41 phases of play and one big punt from the middle of the field, is what saved Irish blushes in Paris on Saturday. It should never have come to this.
Ireland, clearly in control of the game from the beginning but annoyingly the scoreboard did not reflect this. But how can this be? France never looked like scoring a try until Teddy Thomas’ solo run put them in the lead. Ireland, never really looked like scoring a try either which was partly, down to great French defence.
Annoyingly again, we seem to be able to make small amounts of territory, over many phases of play, expelling too much energy and not making any half breaks and getting around the first line of defence. Yesterday there was a lot of back and forth across the field and not enough meaningful momentum, in a forward direction.
Drilled for matches, not tournaments
Ireland are well drilled under Schmidt and do have that Roman legion aspect to their game. Ireland seems to have a game plan to win matches, but not tournaments. The Six Nations consists of 5 matches over a 7-week period. If we play like we did yesterday, against the other nations we will simply run out of energy and players. We must adopt some new tactics or bring in new players with skills that complement the legion but are not a product of it. Zebo, Carbery or Ringrose would fit the bill.
This is nothing new. Every World Cup tournament since 1987 has followed this pattern. In recent tournaments we have put in huge physical efforts in beating France and Australia, only to turn around at the knock out stage and have nothing left in the tank, or on the bench, to make a difference.
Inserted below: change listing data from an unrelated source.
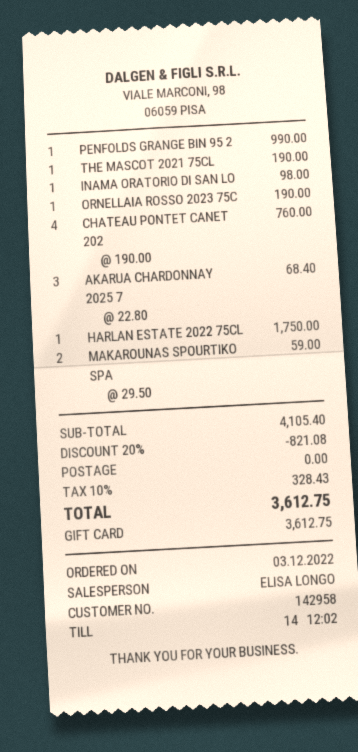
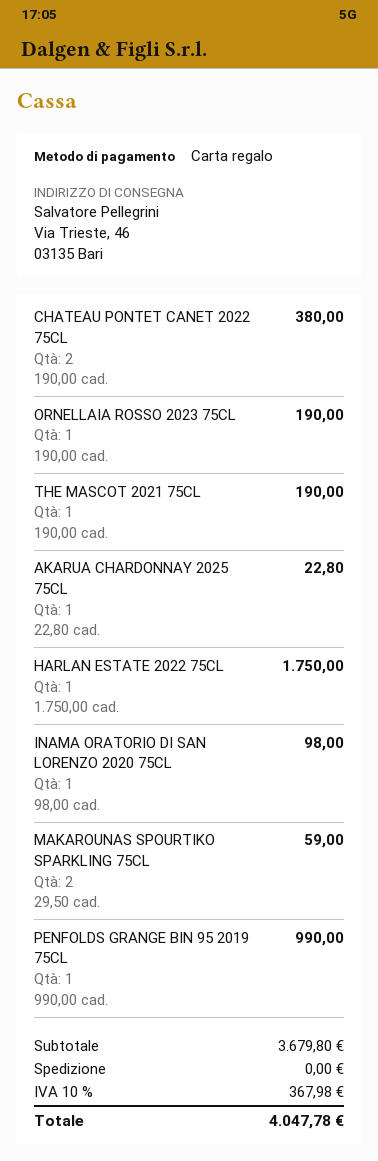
CHATEAU PONTET CANET 202: 4 x 190.00 = 760.00 -> 2 x 190.00 = 380.00
AKARUA CHARDONNAY 2025 7: 3 x 22.80 = 68.40 -> 1 x 22.80 = 22.80
subtotal: 4105.40 -> 3679.80
discount: 20% = 821.08 -> none
tax: 10% = 328.43 -> 10% = 367.98
total: 3612.75 -> 4047.78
This is why Ireland have never, in 30-years, won a single knock-out match at the World Cup. We are physically and emotionally drained before we even start.
The Brad Pitt film Moneyball is the story about a baseball manager who confounds conventional wisdom and examines baseball statistics over the course of an entire season. He uncovers some unconventional player selections and tactics to win the league, with the smallest budget in the entire league. Maybe the Irish management should watch it. We don’t have the strength in depth of other nations, nor do we have a budget like England rugby. Working harder than before is a given in modern rugby and every team is doing that to stay afloat. Working smarter is the key.
In contrast, what would New Zealand do with 10-15 phases of play through the middle of the field?
It would be much more likely to finish with a positive result without a huge drain on resources. Yesterday looked more like a Top 14 slog than a team ready to take on the best of Europe for the Six Nations title. We shouldn’t have to fight all day in the trenches like this. It’s not the Somme. It’s 21st-century rugby and we have yet to adapt.